The plot shows that customers who spend above average amounts on gold purchase more items in the store than those who spend below average amounts on gold. We will proceed with this statement with a statistical test. Due to unequal count to cost an unfair comparison, we randomly select 500 samples for each group and plot the figure again. The interpretation of the graph remains the same as above.

mod.3 = aov(data = temp.10.2,
            NumStorePurchases ~ group)

We are comparing in-store purchase numbers in two categories of gold buyer. We will use the ANOVA test here.

Normality Test with Shapiro Wilk Test

by(temp.10.2$NumStorePurchases,
   temp.10.2$group,
   shapiro.test)

## temp.10.2$group: Above_Avg
## 
##  Shapiro-Wilk normality test
## 
## data:  dd[x, ]
## W = 0.95891, p-value = 1.368e-10
## 
## ------------------------------------------------------------ 
## temp.10.2$group: Below_Avg
## 
##  Shapiro-Wilk normality test
## 
## data:  dd[x, ]
## W = 0.84495, p-value < 2.2e-16

The test result shows that the residuals in the dataset are not normally distributed based on the p-value < 0.05. As long as one variable is not normally distributed, the result of this text is considered not normally distributed.

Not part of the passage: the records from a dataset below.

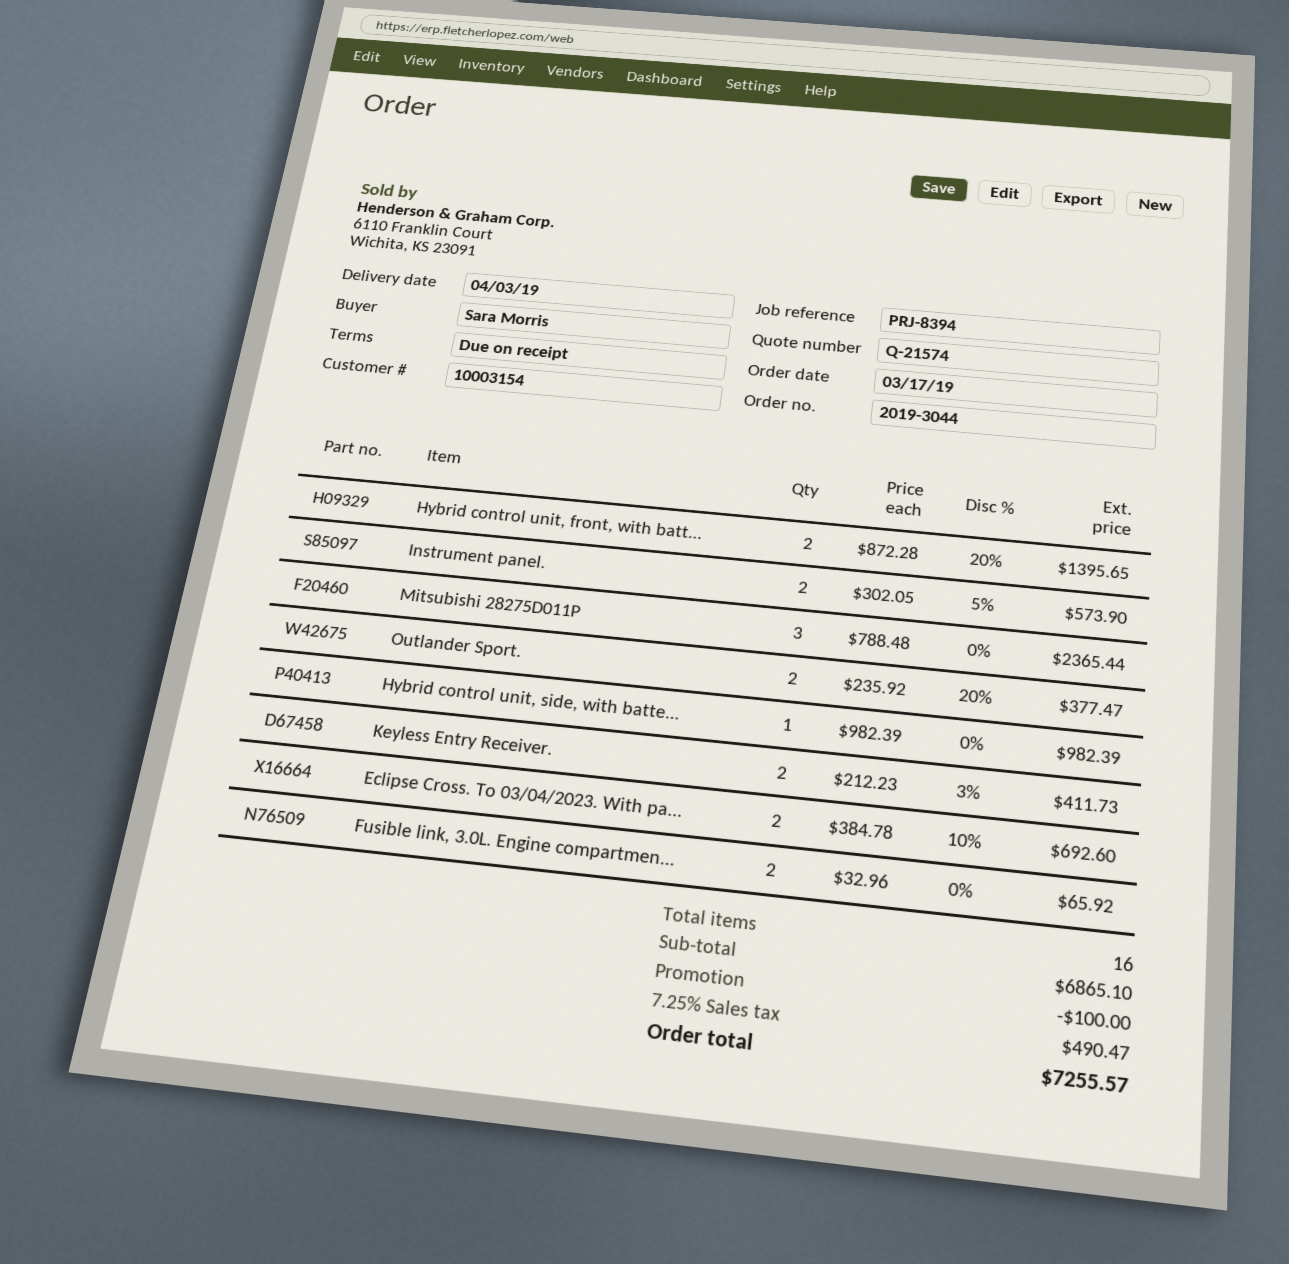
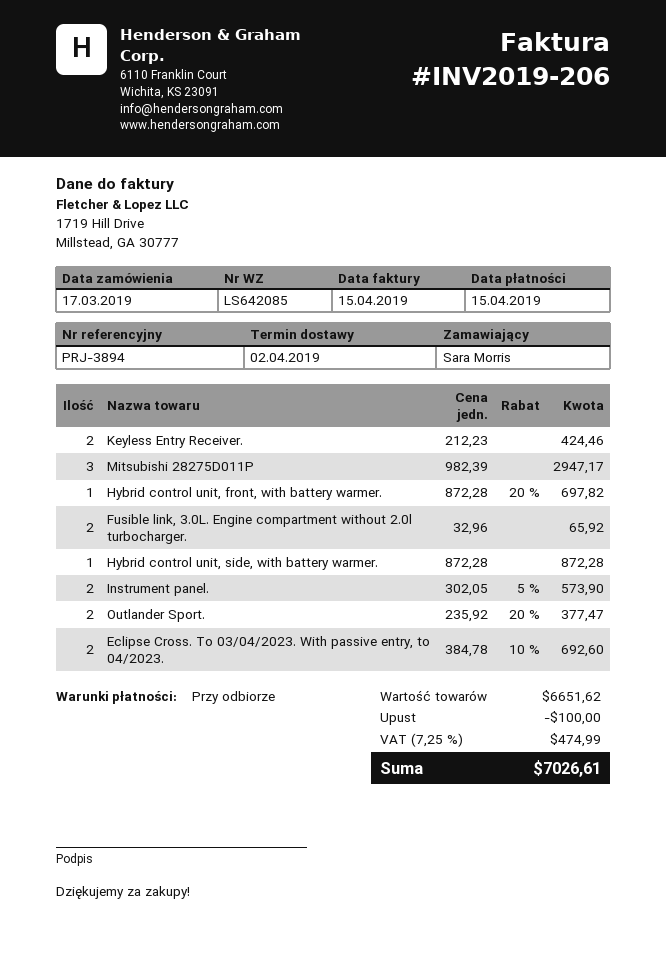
delivery date: 2019-04-03 -> 2019-04-02
reference: PRJ-8394 -> PRJ-3894
Hybrid control unit, front, with batt...: 2 x 872.28 - 20% = 1395.65 -> 1 x 872.28 - 20% = 697.82
Mitsubishi 28275D011P: 3 x 788.48 = 2365.44 -> 3 x 982.39 = 2947.17
Hybrid control unit, side, with batte...: 1 x 982.39 = 982.39 -> 1 x 872.28 = 872.28
Keyless Entry Receiver.: 2 x 212.23 - 3% = 411.73 -> 2 x 212.23 = 424.46
subtotal: 6865.10 -> 6651.62
tax: 7.25% = 490.47 -> 7.25% = 474.99
total: 7255.57 -> 7026.61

Homogeneity of Variance Test with Levene’s Test

leveneTest(temp.10.2$NumStorePurchases, 
           temp.10.2$group)

## Levene's Test for Homogeneity of Variance (center = median)
##        Df F value   Pr(>F)   
## group   1  10.537 0.001209 **
##       998                    
## ---
## Signif. codes:  0 '***' 0.001 '**' 0.01 '*' 0.05 '.' 0.1 ' ' 1

The variance between the two gold buyer groups is significantly different based on Levene’s test. The variance between both groups is not equal. Since the dataset is non-normally distributed and non-equal variance, we will use Mann Whitney test instead of the original ANOVA test.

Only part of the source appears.